Recovery from severe brain damage is viewed in this new understanding
as a step-wise progression: people who regain conscious awareness pass
from a coma to a vegetative state to minimal consciousness - and
almost always do so quickly, usually within a month or so of shaking
the coma. Those who regain awareness within hours of emerging from a
coma probably also pass through the same progression, but so swiftly
the changes go unnoticed, some experts say.
"If you look at these cases of recovery closely, you will find that
many of these patients were showing signs of consciousness much
earlier" than is sometimes portrayed in news media accounts, Dr. Fins
of NewYork-Presbyterian said.
Researchers know little about how to draw a person out of a minimally
conscious state, which itself can last a lifetime. In one study of 124
brain-damaged patients, doctors in Philadelphia and New Jersey
reported in March that amantadine, a drug for Parkinson's disease,
appeared to speed recovery in some people. But the evidence was not
definitive and will require confirmation, the authors wrote.
Rehabilitation, such as it is, typically includes life support, if
needed, and regular visits from medical staff, typically to change the
patient's position in bed and to stimulate the senses with bright
lights, noises, sharp smells and tastes, including lemon and
chocolate. "I always tell families that it's time and nature and God
taking care of things, that what we do mostly is monitor the
patients," said Dr. Childs.
Dr. Joseph Giacino, a neuropsychologist at the JFK Johnson
Rehabilitation Institute in Edison, N.J., has been following a group
of brain-damaged patients with both oxygen-deprivation and traumatic
injuries, and finds that the group with traumatic injuries - if they
become minimally conscious - are far more likely to show signs of
recovery than the others. "There is a real separation between these
patients and the others in terms of improvement in the first year,"
Dr. Giacino said.
Ms. Schiavo showed no evidence of having ever entered a minimally
conscious state, either in the early 90's or later, neurologists say.

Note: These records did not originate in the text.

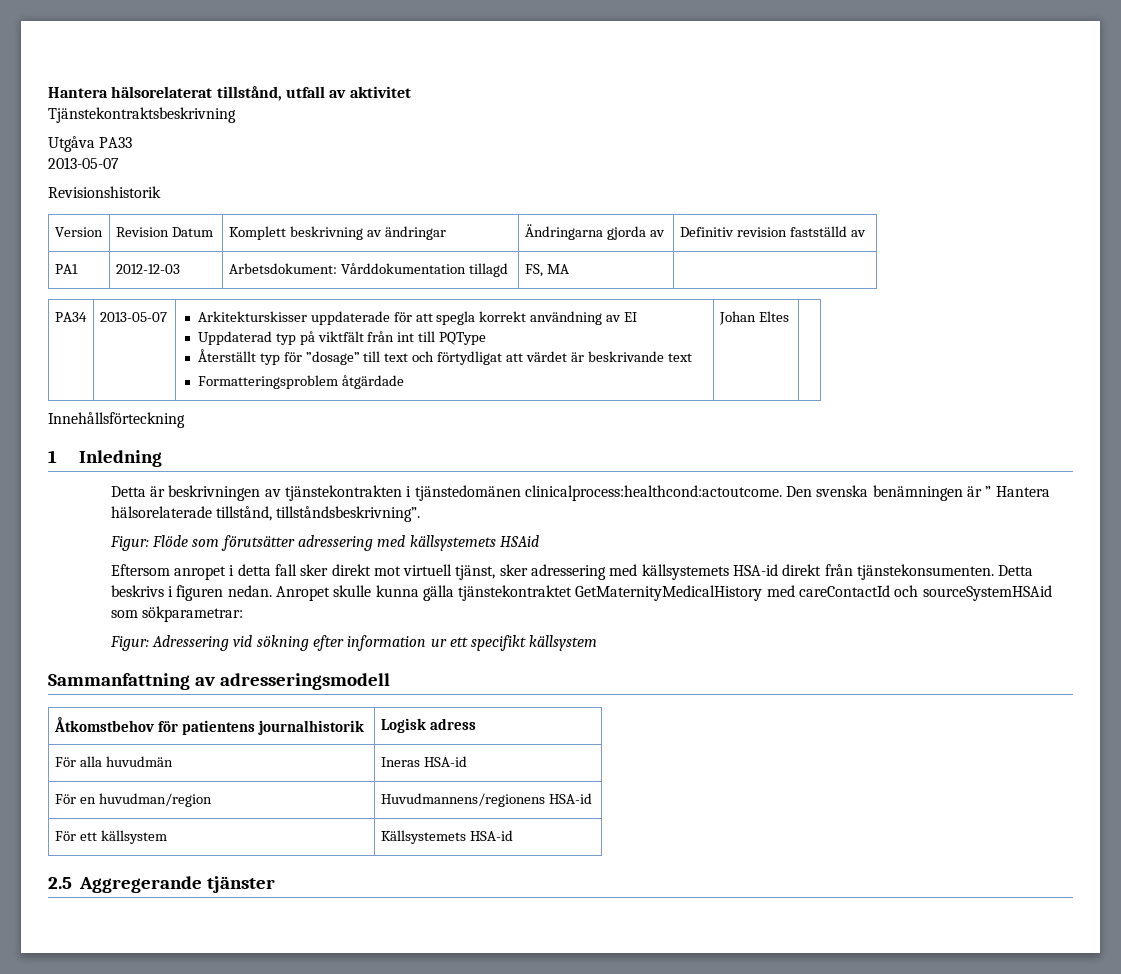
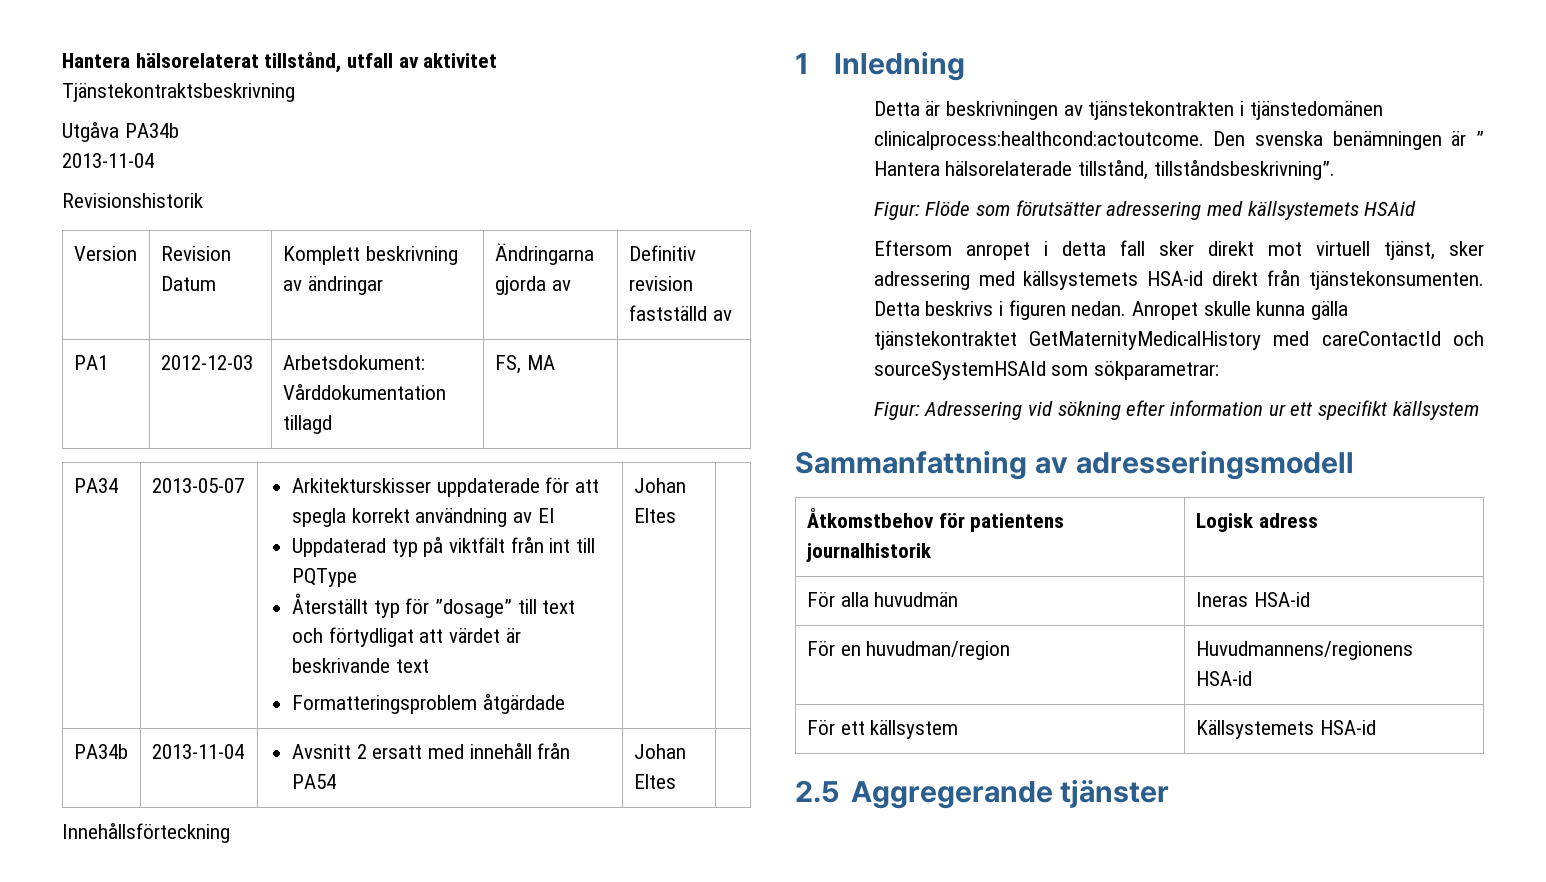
- Utgåva PA33
- 2013-05-07
+ Utgåva PA34b
+ 2013-11-04
+ PA34b | 2013-11-04 | Avsnitt 2 ersatt med innehåll från PA54 | Johan Eltes |
- Anropet skulle kunna gälla tjänstekontraktet GetMaternityMedicalHistory med careContactId och sourceSystemHSAid som sökparametrar:
+ Anropet skulle kunna gälla tjänstekontraktet GetMaternityMedicalHistory med careContactId och sourceSystemHSAId som sökparametrar:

An EEG of her cerebral cortex showed almost no electrical activity,
said a neurologist who examined her, and a dozen experts interviewed
about her case agreed that an M.R.I. scan would have added no
information.
In Dr. Schiff's study comparing M.R.I. activity of minimally conscious
with normal subjects, the researchers also found a striking
difference. The overall rate of energy consumption was significantly
higher in the normal brains than in the minimally conscious ones. This
difference in idling speed may be crucial to maintaining conscious
awareness, Dr. Schiff and others suggested.
Because signaling between brain cells requires one cell to overwhelm
the other, Dr. Schiff said, a lower idling speed may make the
signaling threshold harder to overcome - effectively damping activity
throughout the brain. "The idea is that maybe if you were to activate
that substrate, you may cross the threshold and generate enough
activity" to produce more awareness, he said.